All incoming data is validated using Pydantic models. This ensures that data conforms to the expected schema before it ever reaches the domain logic.

  • Primary Unified DI: We use the dependency-injector container and Pydantic for rigid request/parameter validation across API, CLI, and background worker contexts.
  • SQL Injection Prevention: The DatabaseAdapter uses SQLAlchemy's parameterized queries exclusively. Direct string concatenation in SQL is strictly forbidden.
  • XSS Prevention: As an API-first framework (Headless), Framework M does not render HTML on the server. All data delivered to the frontend is raw JSON, and the frontend (React/Refine) handles escaping.

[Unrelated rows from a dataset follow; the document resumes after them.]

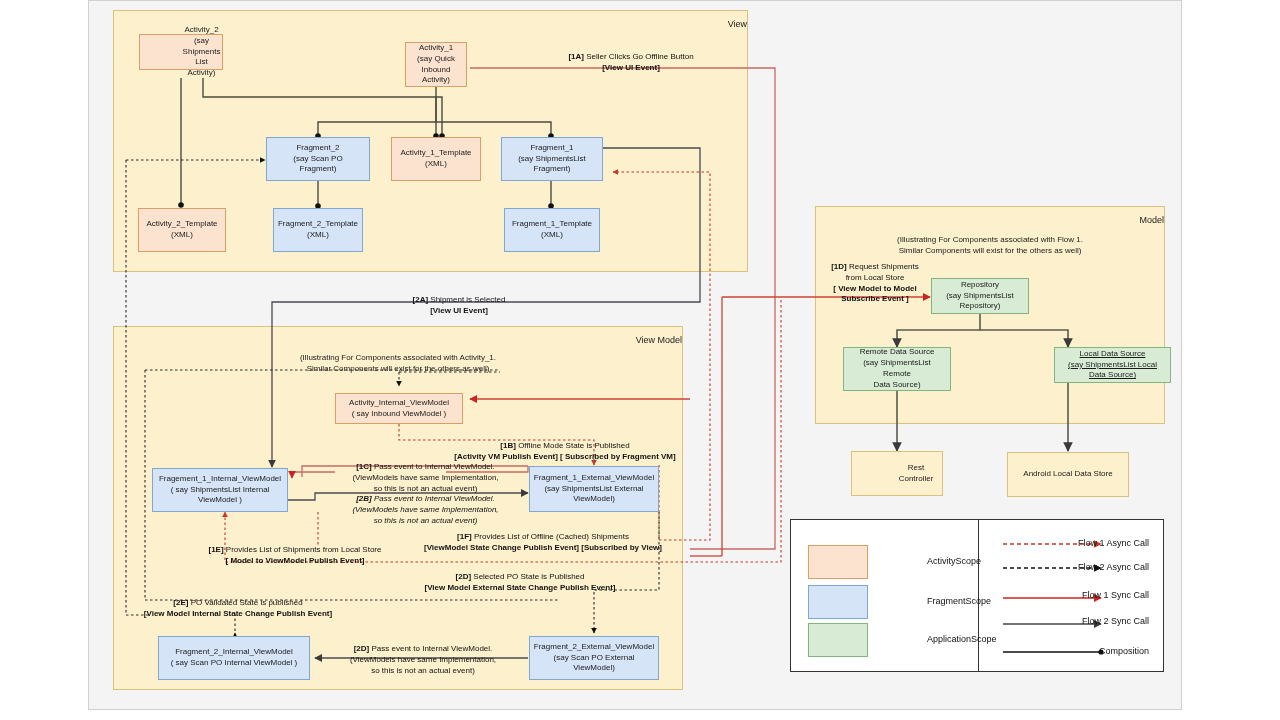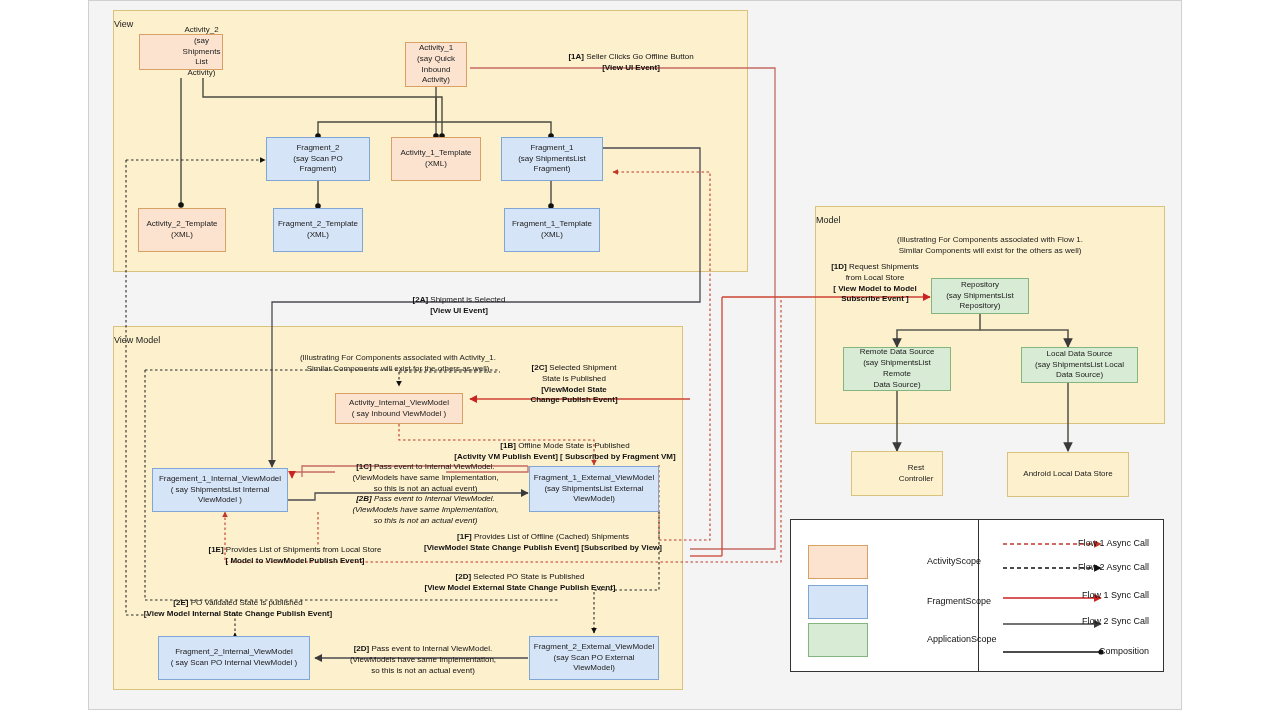"View" .grp-title { text-align: left -> right }
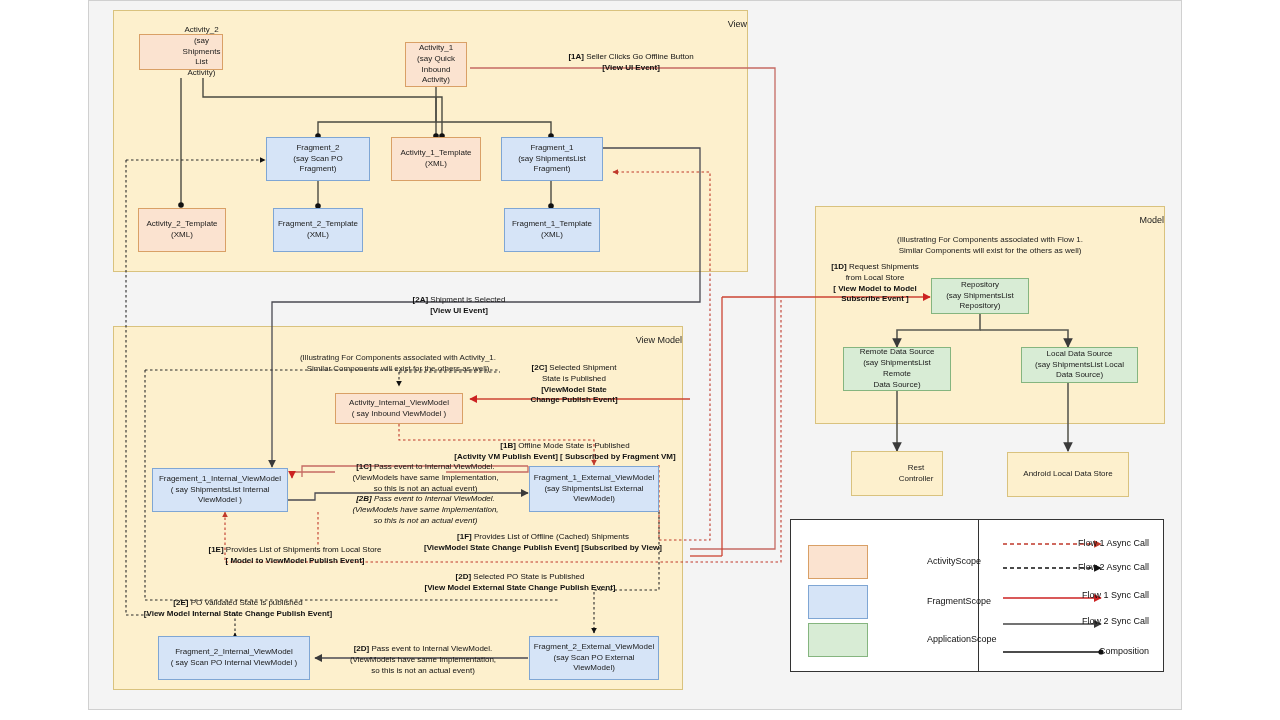"Local Data Source" div.node { left: 1021px -> 1054px; text-decoration: none -> underline }
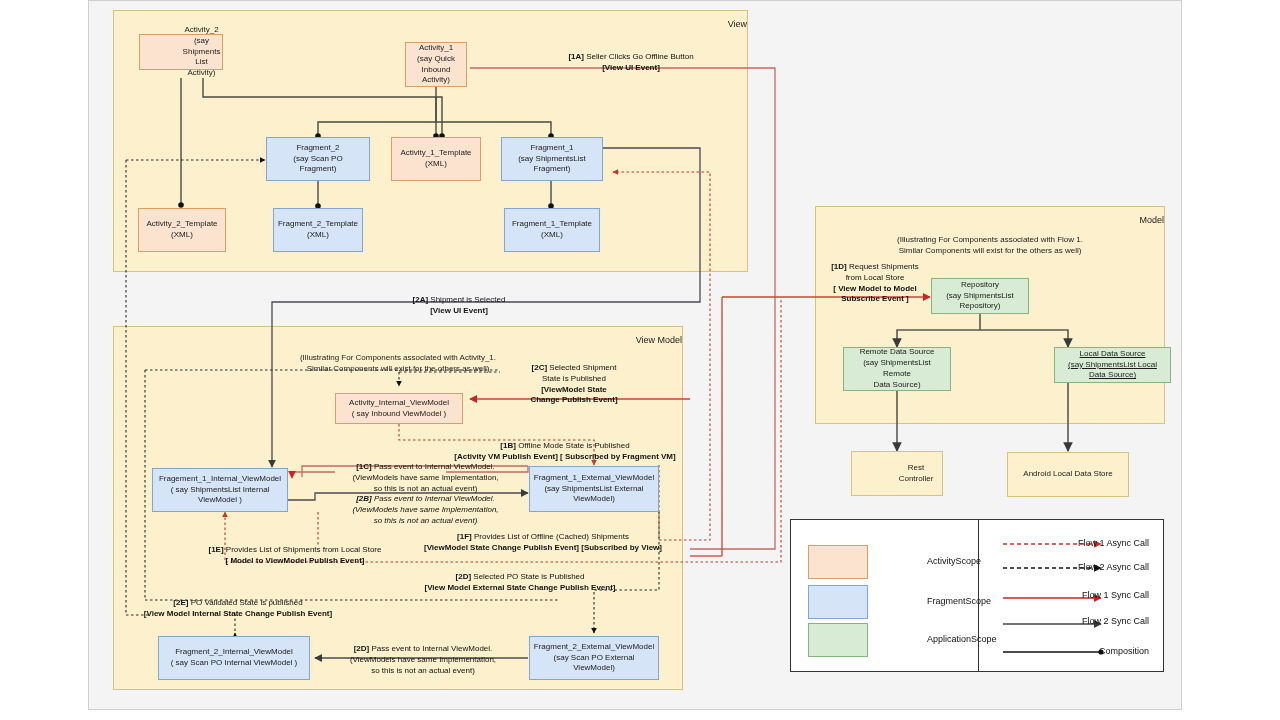"[2C] Selected Shipment" div.lbl { html: <div> <span><b>[2C]</b><span> Selected Shipment</span></span><br> <span>State is Published</span><br> <b>[ViewModel State Change Publish Event]</b> </div> -> none }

10.2.2 Authentication & Secret Management

  • Unified Authentication: Supports pluggable strategies (JWT, OIDC, Session) via the AuthService.
  • JWT Validation: Standard implementation verifies signatures and expiration. Native support for multi-issuer OIDC verification.
  • Secrets Management: Sensitive configuration is managed via the EnvSecretAdapter. Production environments should use secure vaults injected via environment variables.

10.2.3 Authorization (RLS & RBAC)

Our authorization model is dual-layered:

  1. RBAC (Role-Based Access Control): Verified at the API entry point based on the DocType's permission metadata.
  2. RLS (Row-Level Security): Enforced at the database layer via our SchemaMapper. Every query automatically includes filters for the owner (Tenant/User) context, preventing data leakage between tenants.

10.2.4 Network Security

  • CORS: Restricted via framework_config.toml or the CORS_ALLOWED_ORIGINS environment variable.
  • Secure Cookies: Enabled for all session-based authentication when running over HTTPS.
  • Enforcement: HTTPS must be enforced at the Nginx/Ingress level for production deployments.

10.3 Observability & AI Readiness

  • Observability: Metrics and logs are standardized via protocols to enable OpenTelemetry or custom logging providers.
  • AI Readiness: The metadata-driven architecture enables automated RAG (Retrieval-Augmented Generation) corpus generation through the Studio CLI.